When it comes to textbook costs, publishers are often seen as owning all the levers. But Southern New Hampshire University (SNHU) recently decided to take a novel approach to reducing textbook costs for its students by reworking its contracts not with the companies that sell books, but rather those that control the bookstores.
The crucial step in this effort for SNHU, which operates both a traditional undergraduate campus and a lucrative array of online programs, was forgoing the commission it took in past years from the company that ran its physical and online bookstores, Follett Higher Education.
The university had been earning an 11 percent commission (and 12 percent of every sale once revenues exceeded $4 million), according to an internal analysis provided to Inside Higher Ed. In the 2011-12 academic year, the university made $500,000 from this commission.
As large vendors like Follett have taken over bookstores on many campuses, it has become common for universities to accept such commissions in exchange for giving the vendors the opportunity to cash in on the local demand for textbooks. And while other universities have struck deals with publishers for discounts on behalf of their students, attacking the cost issue by taking a pass on that kickback seems to be a rare move.
“It’s not common to waive it completely, that would be fair to say,” says Charles Schmidt, a spokesman for the National Association of College Stores.
Then again, SNHU is in the rare position of having an ample annual budget surplus that gives the institution room for such goodwill gestures. The financial success of the university’s online arm is well-documented, and it is largely to credit for SNHU’s having pulled in between $12 and $14 million more than it spent in each of the last few years, according to Paul LeBlanc, the president.
SNHU recently notified Follett that it would be ending its current bookstore contract and soliciting new suitors. The idea was to forgo the university’s customary percentage on the condition that the bookstore vendor would set the prices for SNHU students accordingly so that students, not the vendor, would benefit from the university’s largesse, says Amelia Manning, the associate vice president of student advising at SNHU, who led the negotiations.
The request for proposals garnered three viable offers. The university’s analysis, and its decision, can be viewed in the accompanying graphic. (SNHU requested that Inside Higher Ed withhold the names of the suitors because negotiations are not yet finalized.)

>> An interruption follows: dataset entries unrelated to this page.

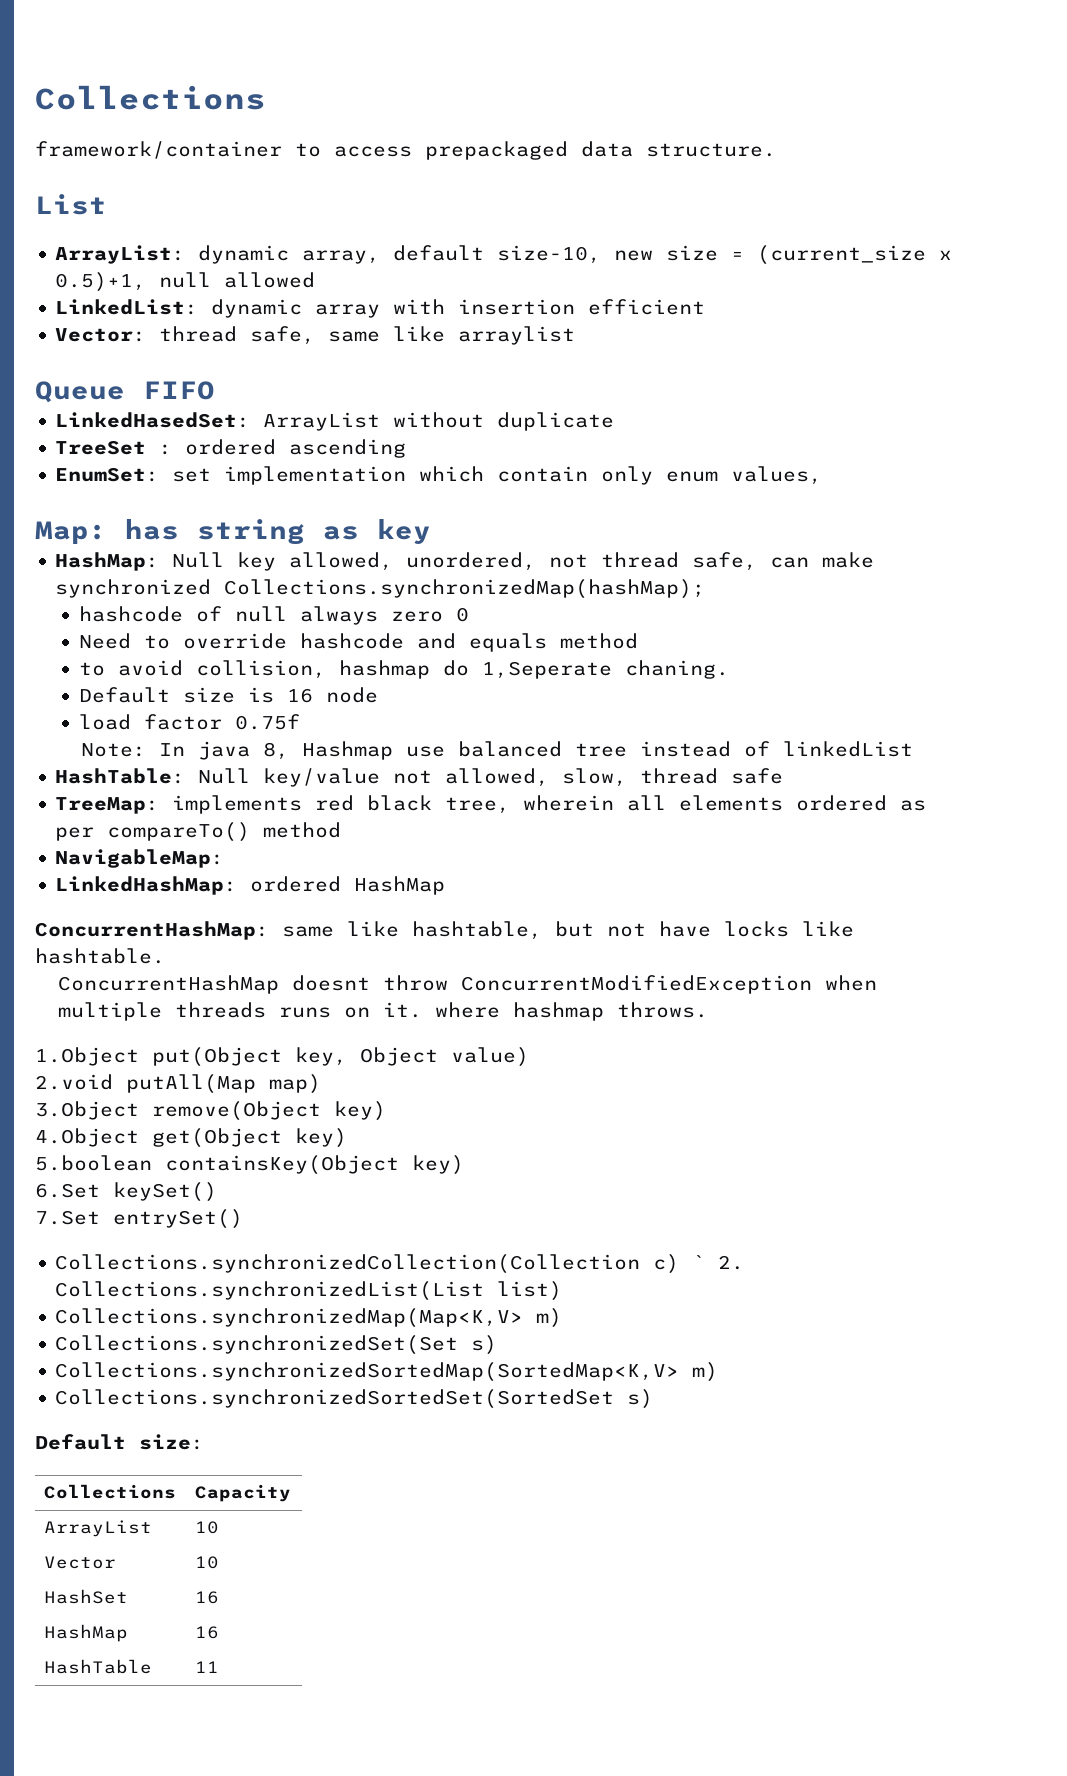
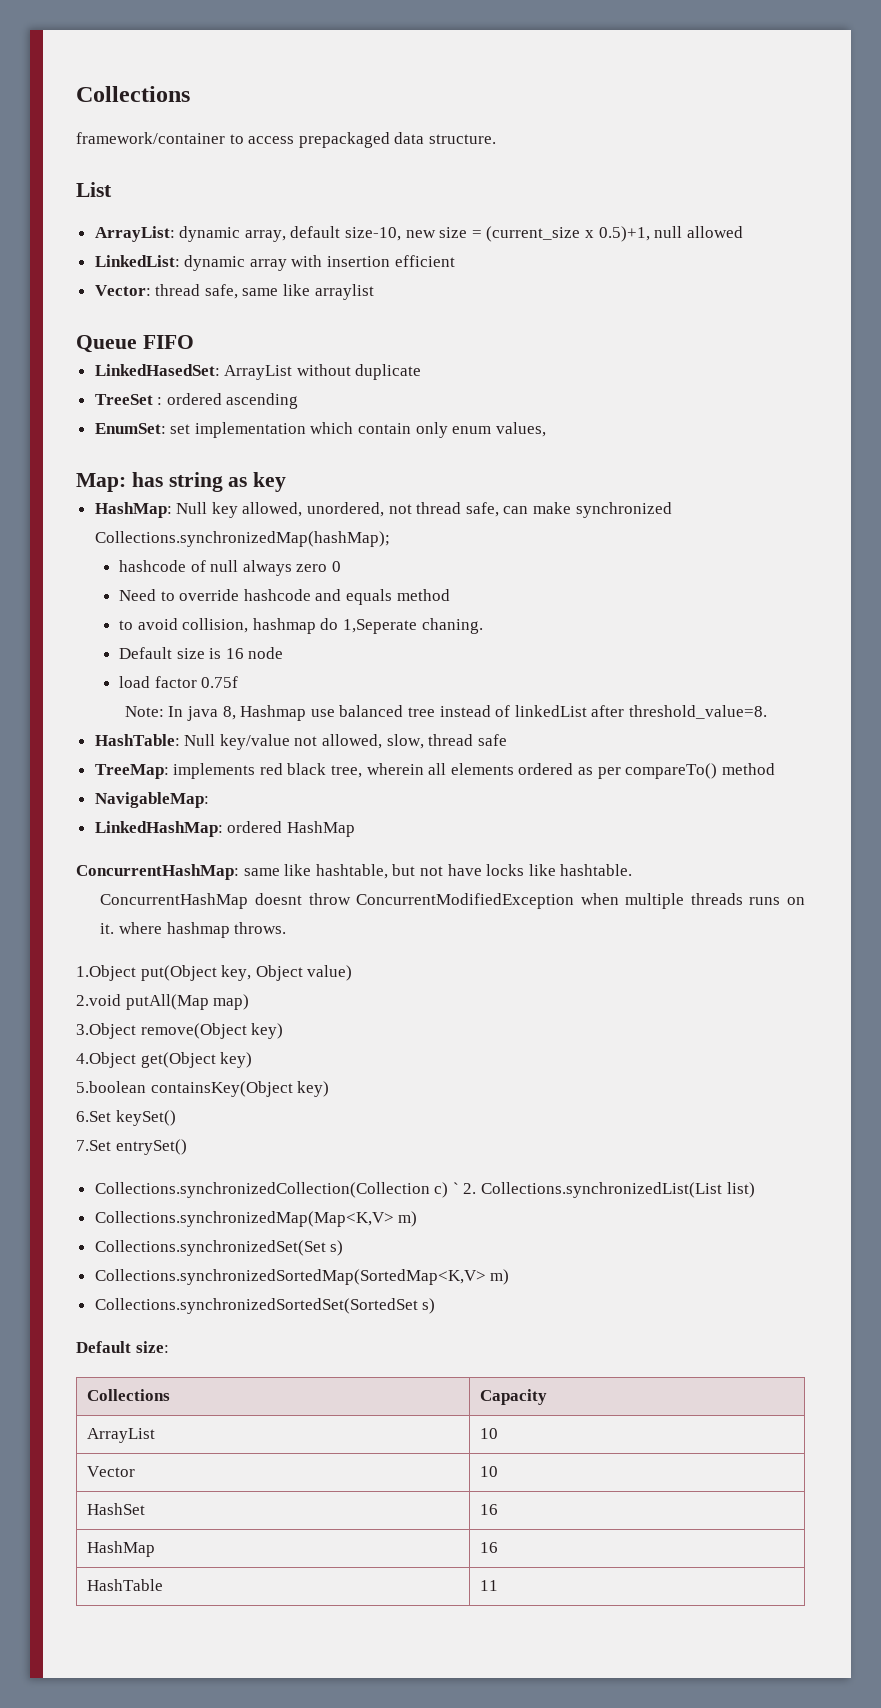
(914, 749) none -> [591,705,767,719] after threshold_value=8.

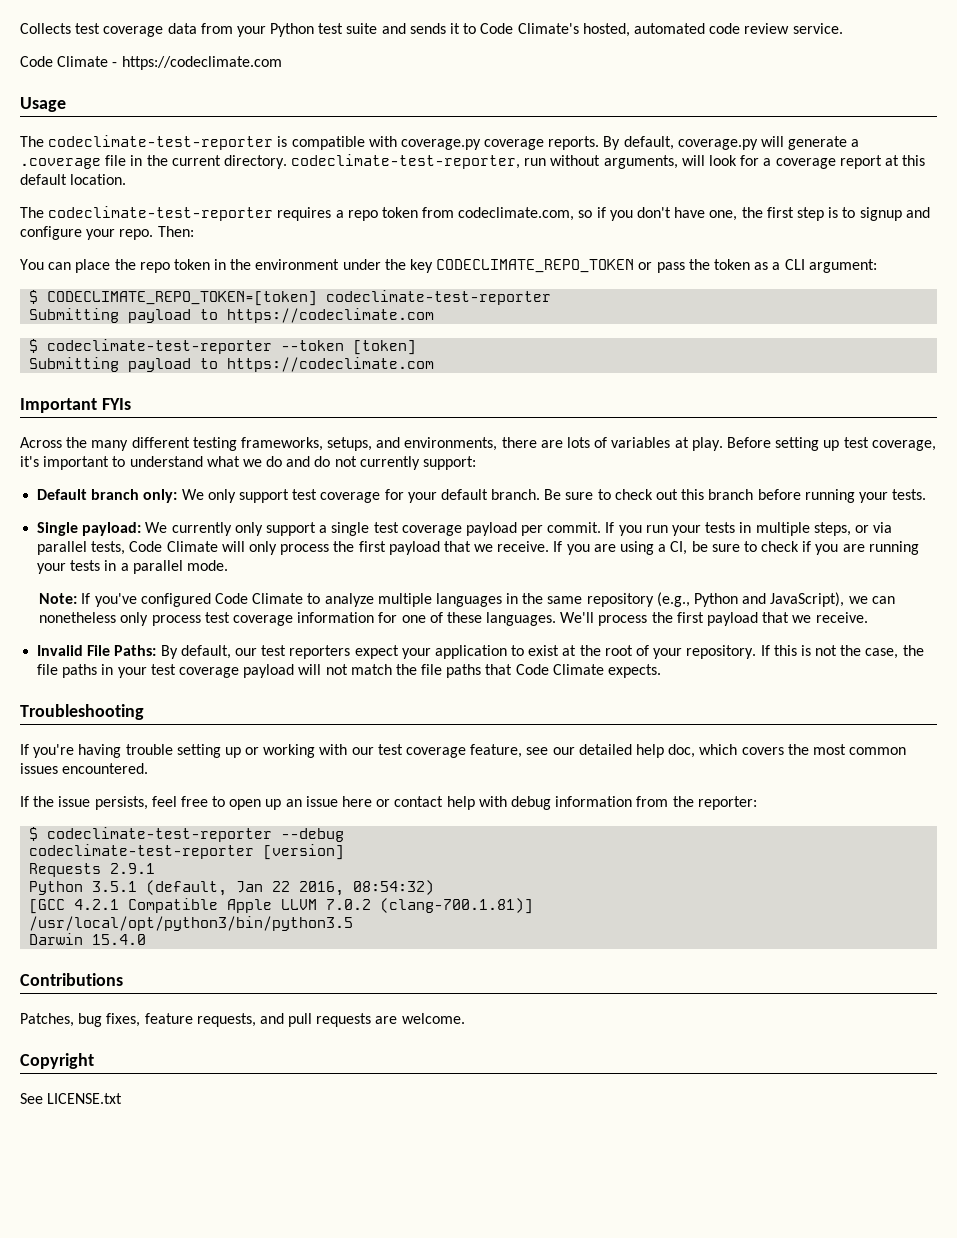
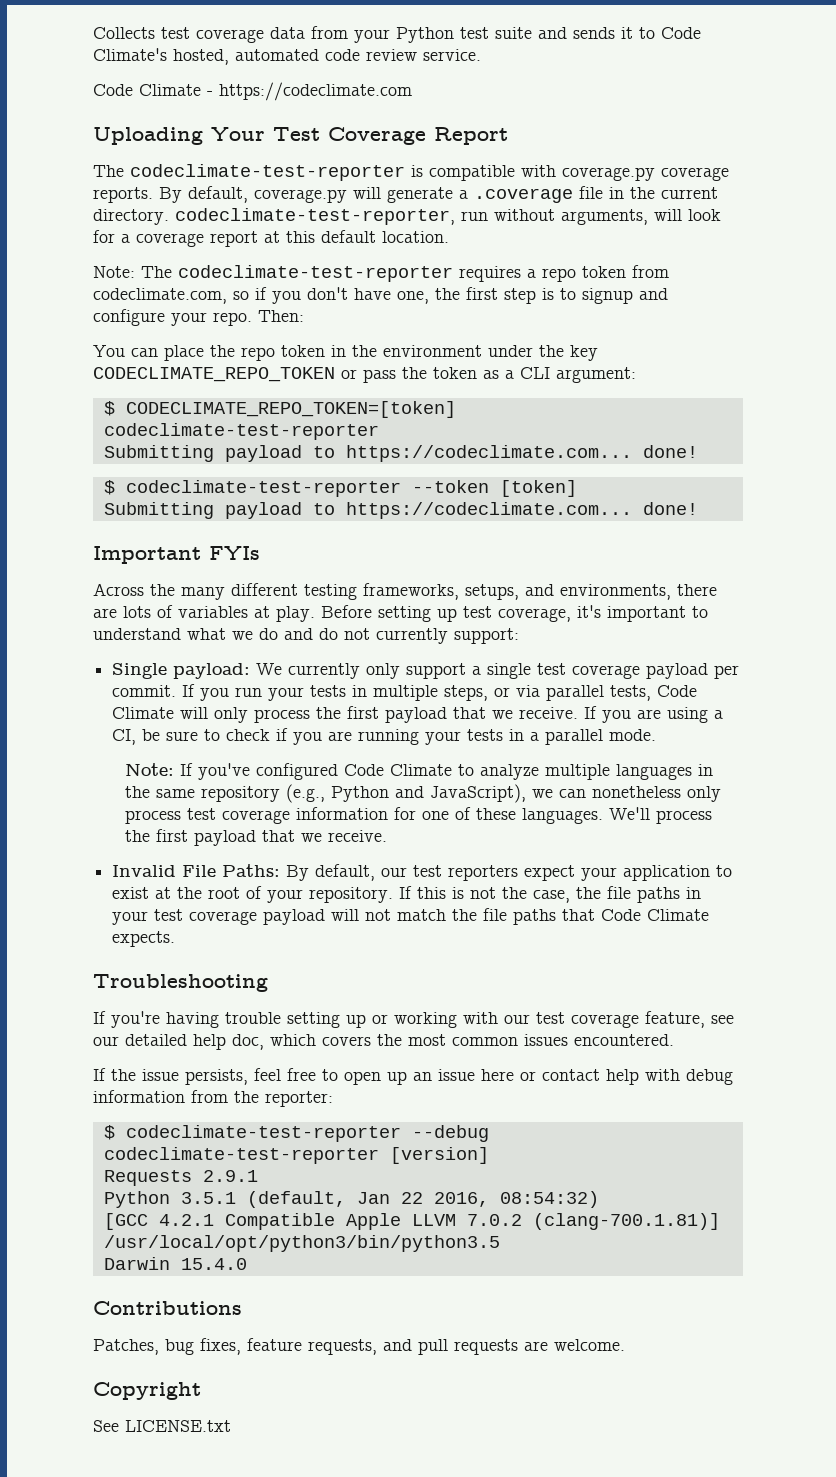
[20,97,66,112] Usage -> [93,127,508,145] Uploading Your Test Coverage Report
(127, 179) none -> [93,266,135,278] Note:
[227,308,435,323] https://codeclimate.com -> [345,445,698,462] https://codeclimate.com... done!
[227,357,435,372] https://codeclimate.com -> [345,502,698,519] https://codeclimate.com... done!
[37,489,927,503] // Default branch only: We only support test coverage for your default branch. Be sure to check out this branch before running your tests. -> (519, 636) none

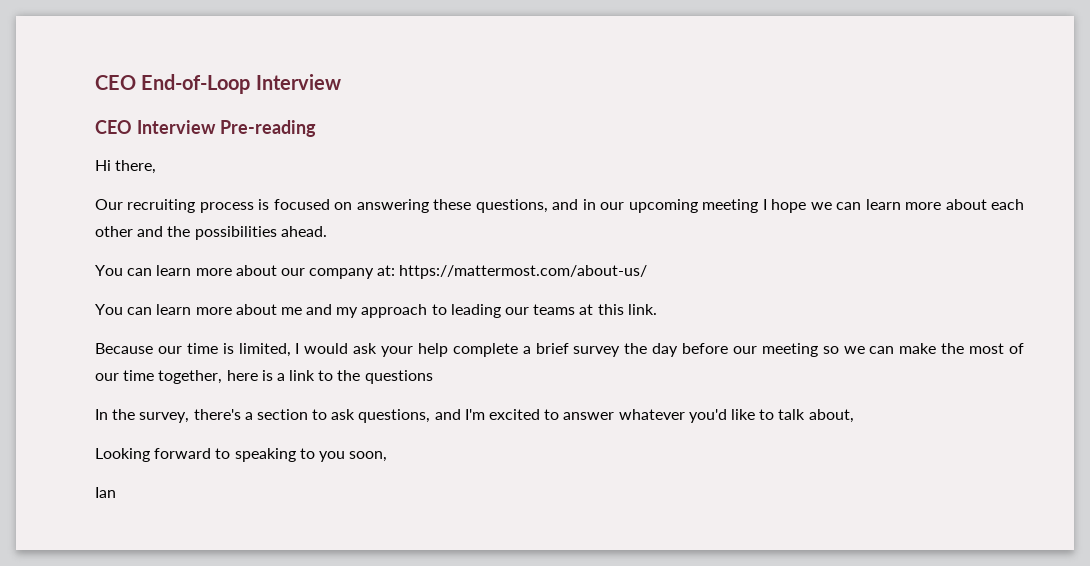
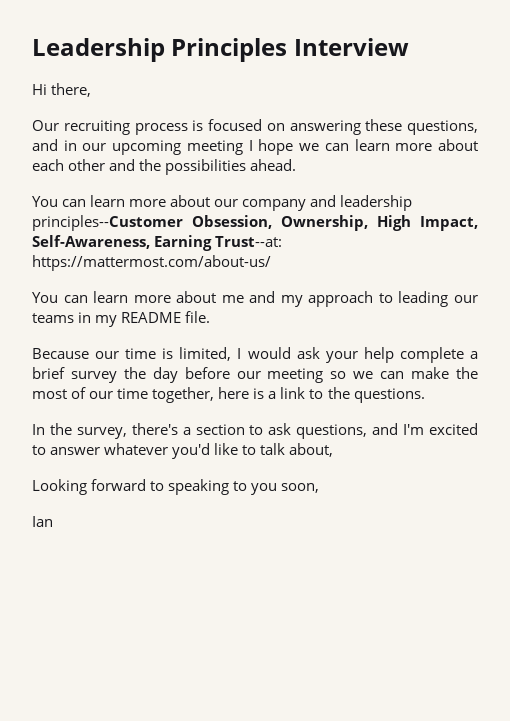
[95,74,341,94] [95,120,316,137] CEO End-of-Loop Interview // CEO Interview Pre-reading -> [32,38,409,62] Leadership Principles Interview
[377,265,396,276] at: -> [310,195,413,211] [32,215,478,231] [32,235,283,251] and leadership principles--Customer Obsession, Ownership, High Impact, Self-Awareness, Earning Trust--at:
[579,304,657,315] at this link. -> [78,311,211,327] in my README file.
[364,370,433,384] questions -> [353,388,425,403] questions.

One of the driving forces behind the university’s effort to address textbook prices was internal survey data suggesting that 49 percent of SNHU students either buy their textbooks someplace other than the campus bookstore or do not buy them at all. LeBlanc says this might be a barrier to student success. The university does not know exactly how many of its students are simply not buying textbooks, but studies have suggested that many students sometimes skip textbooks because they are expensive, and feel as though their academic work suffers as a result.
In trying to push down the price of textbooks for its students, SNHU is hoping more students will actually buy the textbooks. That also was part of its pitch to vendors when it was negotiating for lower markups: If more students buy books, the vendors could make up the difference on volume.
Based on the proposals it has received from vendors, along with expected enrollment increases, SNHU projects that it will save students $1.8 million on textbooks in 2012-13. Of course, savings for individual students could vary widely based on which courses a student is taking, which format she chooses for obtaining the textbook (new, used, rental or digital), and whether she buys the book in the physical store on campus or in the virtual store — each of which may be operated by a different vendor under the university’s new contracts.
And then there will be the hypothetical students buying their textbooks for the first time, who will be paying more than in past years when they tried getting by without.
Although this seems to be a rare example of a university using its leverage over commissions to address textbook costs at an institutional level, other universities have tried other tactics. Several institutions have struck deals with publishers in which the university underwrites the cost of textbooks and then charges students a flat fee for course materials. The fee is typically much less than the student would have otherwise paid buying the textbooks on his own; the publisher gives the university a heavily discounted price in exchange for a guarantee that the publisher will sell its content to every student, in every class, every year — as opposed to competing for repeat business with used-book sellers.
The problem with dealing directly with publishers, according to LeBlanc, is that it requires an institution to override the freedom of individual instructors to pick whose textbooks they want to use for their courses. And such deals can also be biased in favor of digital texts, such that students who prefer print may have to pay extra. “What goes out the window is choice,” says LeBlanc.
Manning says the university recognizes that its own levers to affect textbooks prices are not nearly as powerful as those of the publishers. But to the extent that SNHU can use its own privilege as a gatekeeper to address textbook costs at the point of distribution, she says, the university thinks it can at least nudge students toward relatively inexpensive options.